Proyecciones (Antofagasta) v.24 n.1 Antofagasta mayo 2005

http://dx.doi.org/10.4067/S0716-09172005000100001 

 

Proyecciones
Vol. 24, No 1, pp. 1-11, Mayo 2005.
Universidad Católica del Norte
Antofagasta - Chile

SEQUENTIAL S*-COMPACTNESS IN L-TOPOLOGICAL SPACES*

 

SHU-PING LI
Mudanjiang Teachers College, China.

Correspondencia a :


ABSTRACT

In this paper, a new notion of sequential compactness is introduced in L-topological spaces, which is called sequentially S*-compactness.

If L = [0, 1], sequential ultra-compactness, sequential N-compactness and sequential strong compactness imply sequential S*-compactness, and sequential S*-compactness implies sequential F-compactness. The intersection of a sequentially S*-compact L-set and a closed L-set is sequentially S*-compact.
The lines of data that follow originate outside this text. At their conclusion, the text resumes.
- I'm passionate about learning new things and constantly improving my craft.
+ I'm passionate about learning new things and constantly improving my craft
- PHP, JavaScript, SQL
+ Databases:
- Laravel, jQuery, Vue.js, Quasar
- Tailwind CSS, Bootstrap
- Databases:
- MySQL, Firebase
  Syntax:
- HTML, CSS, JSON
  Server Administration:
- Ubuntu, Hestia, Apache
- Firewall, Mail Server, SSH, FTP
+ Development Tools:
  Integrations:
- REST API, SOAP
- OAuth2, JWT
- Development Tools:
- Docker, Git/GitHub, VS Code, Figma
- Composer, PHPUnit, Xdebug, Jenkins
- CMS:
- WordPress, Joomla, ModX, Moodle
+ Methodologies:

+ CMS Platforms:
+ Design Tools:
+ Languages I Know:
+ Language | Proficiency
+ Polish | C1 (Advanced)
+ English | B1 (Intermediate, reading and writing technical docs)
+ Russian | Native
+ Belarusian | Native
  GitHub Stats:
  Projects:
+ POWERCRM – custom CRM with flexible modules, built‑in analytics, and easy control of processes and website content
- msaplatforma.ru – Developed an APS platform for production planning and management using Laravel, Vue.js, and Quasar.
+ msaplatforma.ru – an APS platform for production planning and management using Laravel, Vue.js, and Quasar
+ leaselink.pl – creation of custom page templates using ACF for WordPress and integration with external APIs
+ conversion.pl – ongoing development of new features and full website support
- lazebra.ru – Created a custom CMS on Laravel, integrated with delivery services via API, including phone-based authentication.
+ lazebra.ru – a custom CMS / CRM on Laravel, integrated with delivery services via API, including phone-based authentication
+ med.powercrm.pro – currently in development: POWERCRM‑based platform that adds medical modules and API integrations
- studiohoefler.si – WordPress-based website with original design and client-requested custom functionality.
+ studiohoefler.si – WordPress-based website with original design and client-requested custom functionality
The continuous image of an sequentially S*-compact L-set is sequentially S*-compact. A weakly induced L-space (X, T ) is sequentially S*-compact if and only if (X, [T ]) is sequential compact. The countable product of sequential S*-compact L-sets is sequentially S*-compact.

Key Words and Phrases: L-topology, constant a-sequence, weak O-cluster point, weak O-limit point, sequentially S*-compactness

2000 Math. Subject Classification: Primary: 54A40.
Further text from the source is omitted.